In a significant move for the AI sector, Anthropic is currently in discussions with Microsoft to incorporate the tech giant's custom-designed AI chips into its inference workloads. This shift reveals a strategic direction among leading AI labs regarding the hardware that supports their models, with implications extending well beyond Silicon Valley.
The negotiations, first reported by The Information, follow a sweeping partnership involving Anthropic, Microsoft, and NVIDIA, which includes a $30 billion commitment from Anthropic for Azure computing resources. This partnership highlights the increasing reliance on cloud services for AI workloads while also emphasizing the complexities of cost management within AI operations.
A key factor in operating large language models like Claude, Anthropic’s flagship AI, is understanding the cost dynamics. While training these models incurs substantial expenses, the inference phase—the process of responding to user requests—generates ongoing costs. Each time a user prompts Claude to draft an email or summarize a paper, those costs increase significantly, especially when scaled across millions of users.
Anthropic's interest in utilizing Microsoft’s proprietary silicon is aimed at reducing these inference costs. The goal is clear: by using Microsoft’s chips, Anthropic seeks to lower the per-query expenses associated with operating Claude, thereby improving its scalability and efficiency.
However, this strategic shift does not indicate a departure from NVIDIA. Anthropic plans to maintain a strong relationship with NVIDIA, continuing to use its Grace Blackwell and Vera Rubin systems. Both companies are working together to optimize their models for efficient performance on NVIDIA’s hardware. Yet, reliance on a single chip supplier presents potential risks, prompting Anthropic to diversify its hardware options as a precaution.
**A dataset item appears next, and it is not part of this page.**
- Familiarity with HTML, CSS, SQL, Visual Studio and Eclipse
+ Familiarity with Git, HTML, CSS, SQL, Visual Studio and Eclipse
Microsoft’s CEO, Satya Nadella, has characterized the evolving relationship as increasingly mutually beneficial. He stated that the two firms would "increasingly serve each other as customers," with Claude likely being integrated into Microsoft’s extensive product ecosystem. This arrangement enables Microsoft to use one of the most advanced AI models available while providing Anthropic with preferential access to Azure’s vast cloud resources and potentially its custom silicon.
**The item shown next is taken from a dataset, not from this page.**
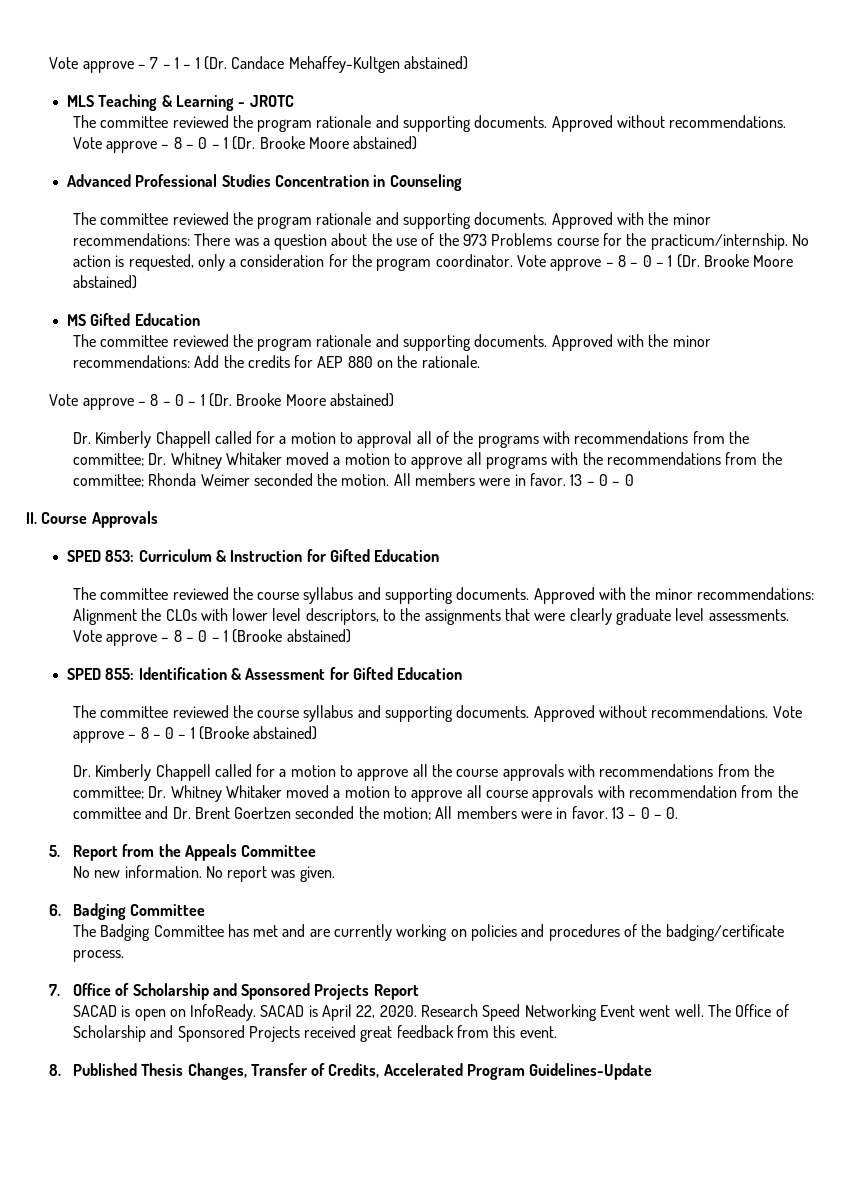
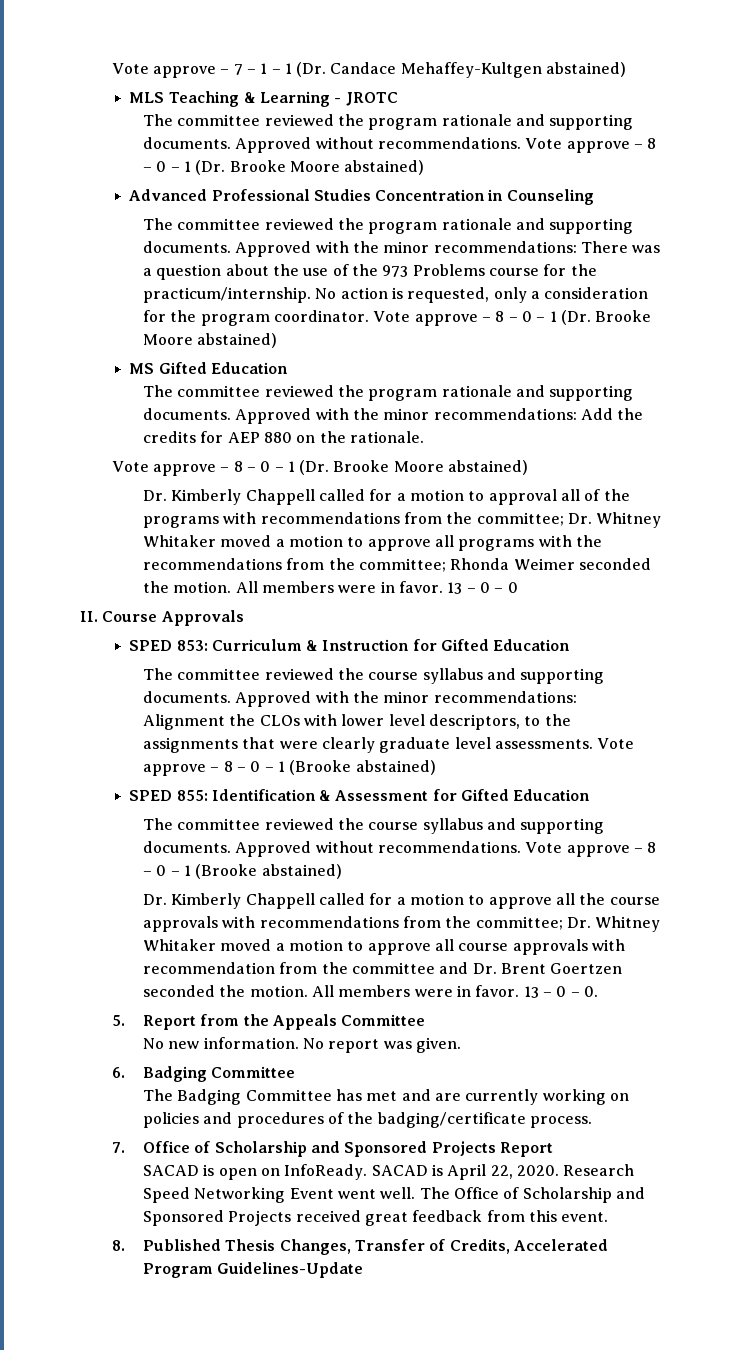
- Dr. Kimberly Chappell called for a motion to approve all the course approvals with recommendations from the committee; Dr. Whitney Whitaker moved a motion to approve all course approvals with recommendation from the committee and Dr. Brent Goertzen seconded the motion; All members were in favor.
+ Dr. Kimberly Chappell called for a motion to approve all the course approvals with recommendations from the committee; Dr. Whitney Whitaker moved a motion to approve all course approvals with recommendation from the committee and Dr. Brent Goertzen seconded the motion. All members were in favor.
In its pursuit of hardware diversification, Anthropic is also exploring AI inference chips from Fractile, a UK-based startup focused on creating specialized hardware for similar workloads. This trend reflects Anthropic’s desire for options and flexibility in its AI infrastructure.
This strategy aligns with approaches taken by other major tech players. Google has its Tensor Processing Units (TPUs), while Amazon provides Trainium and Inferentia chips. Microsoft has also made advancements in developing its AI accelerators, including the Maia 100 series, aimed at reducing dependency on NVIDIA’s GPUs and offering cost-effective alternatives.
For Anthropic, the rationale is straightforward. Although NVIDIA's GPUs are powerful, they come with a high price tag and have been in short supply for several years. As major AI labs, cloud providers, and national AI initiatives compete for these chips, Anthropic’s inclusion of Microsoft’s custom silicon and the potential for Fractile’s hardware enhances its negotiating position while increasing redundancy in its infrastructure. This multi-faceted approach could prove essential as the demand for AI capabilities continues to rise across industries.